La maggior parte degli invitati sono ospitati per il matrimonio in villa (borgo, in verità) a Bucciano, 2 chilometri scarsi da San Miniato.

Pietro è con la mamma, che nasconde bene l’emozione dedicandosi agli ultimi dettagli.
E che dettagli! Fermacravatta, gemelli e il vistoso anello con la Corona Comitale nella mano destra di Pietro raccontano l’importanza della storia della famiglia.
Poche porte più avanti, nella Villa che poi ospiterà il ricevimento, c’è Julia.
La futura sposa tedesca è (abbastanza) calma e sorridente, esile e altissima. Radiosa. Appena appena tesa.
Le fotografie ne colgono alla perfezione l’estrema raffinatezza, posata e semplice.

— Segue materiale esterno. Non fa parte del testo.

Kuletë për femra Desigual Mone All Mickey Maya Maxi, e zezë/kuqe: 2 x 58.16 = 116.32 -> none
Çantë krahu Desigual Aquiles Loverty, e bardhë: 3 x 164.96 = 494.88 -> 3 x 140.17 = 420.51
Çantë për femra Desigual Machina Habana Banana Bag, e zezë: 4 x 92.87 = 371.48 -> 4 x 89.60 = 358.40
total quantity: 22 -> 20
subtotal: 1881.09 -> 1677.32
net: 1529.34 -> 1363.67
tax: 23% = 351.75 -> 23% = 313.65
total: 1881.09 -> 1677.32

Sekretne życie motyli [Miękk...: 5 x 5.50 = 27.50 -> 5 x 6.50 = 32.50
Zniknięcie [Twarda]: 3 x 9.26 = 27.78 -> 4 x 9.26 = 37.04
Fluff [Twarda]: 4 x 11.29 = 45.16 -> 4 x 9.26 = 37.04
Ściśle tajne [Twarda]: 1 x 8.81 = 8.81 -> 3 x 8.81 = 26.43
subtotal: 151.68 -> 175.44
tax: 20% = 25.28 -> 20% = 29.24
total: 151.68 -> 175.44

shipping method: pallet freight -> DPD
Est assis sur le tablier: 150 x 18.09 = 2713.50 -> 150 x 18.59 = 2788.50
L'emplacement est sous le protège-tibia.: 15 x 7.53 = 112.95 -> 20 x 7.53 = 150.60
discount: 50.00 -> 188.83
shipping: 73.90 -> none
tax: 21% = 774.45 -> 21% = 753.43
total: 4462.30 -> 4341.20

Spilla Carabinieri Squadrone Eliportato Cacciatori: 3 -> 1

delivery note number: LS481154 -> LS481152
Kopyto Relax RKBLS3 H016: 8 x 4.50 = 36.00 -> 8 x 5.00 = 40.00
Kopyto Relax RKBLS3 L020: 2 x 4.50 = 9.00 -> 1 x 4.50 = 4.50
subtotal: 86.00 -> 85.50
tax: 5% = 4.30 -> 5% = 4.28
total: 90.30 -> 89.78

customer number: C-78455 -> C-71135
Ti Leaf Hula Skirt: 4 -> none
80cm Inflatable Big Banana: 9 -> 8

Si parte per la chiesa, la cerimonia religiosa si svolge nella imponente Cattedrale di San Miniato.
Fiori e ornamenti gialli pennellano allegramente l’ambiente sfarzoso e barocco della Chiesa, oltre che il bouquet della sposa, i cappellini e gli abiti degli invitati. L’effetto è grandioso.

Finita la cerimonia, il programma si fa originale.
Non ci attende un pranzo di matrimonio, ma una cena, quindi dopo uno spuntino abbiamo l’intero pomeriggio per immortalare gli sposi.
La campagna che circonda San Miniato è uno spettacolo, il cielo si è aperto e vale la pena esplorare.
Una pioppeta ricoperta di papaveri in fiore è quello che ci vuole.
L’alta vegetazione nasconde il fango che i giorni di pioggia appena conclusi hanno lasciato, ma la sposa non rischia, io faccio il cavaliere e la porto in braccio con conseguenze nefaste per la mia schiena e i miei pantaloni da damerino, per fortuna gli scatti vengono perfetti.

[OMISSIS]

Raggiungiamo nel tardo pomeriggio gli invitati che ci attendono a Bucciano, circondato da boschi e situato sulla sommità di una collina.
Qui sorgono la corte e la Villa Casa Vacanze Bucciano in cui trascorriamo la serata. Inutile dire quanto godeva il mio orgoglio toscano mentre gli occhi degli invitati tedeschi brillavano di stupore e meraviglia, un intero borgo medioevale a nostra disposizione ha lasciato senza parole anche Cynthia, che ha dato un contributo sostanziale ad una giornata lunghissima.

Aperitivo e foto di gruppo, una deliziosa cena seduti all’aperto, taglio della torta e lancio di lanterne hanno riempito quanto restava di questa lunga e vissuta giornata di lavoro e di festa.
Per finire un toccante momento di dediche. Quelle in tedesco io non le ho capite, ma sfido loro ad aver colto il senso di quelle in pisano.
L’importante è stato l’effetto, gli sposi erano commossi e l’emozione palpabile. In questa magica atmosfera non è mancata la goliardia e nonostante le ginocchia non mi reggessero più non ho potuto andarmene senza ascoltare l’interpretazione nostrana dell’aria “Non più andrai” tratto dalle Nozze di Figaro con cui i buontemponi toscani hanno voluto rispondere ad una virtuosa damigella che aveva appena intonato l’ “Allelujah” di Bernhard Cohen.

Sulla strada di casa mi fermo a prendere un caffè e prometto di ricominciare a correre, perché per fare questo lavoro ci vuole proprio un fisico bestiale (e una fisioterapista dalle mani magiche).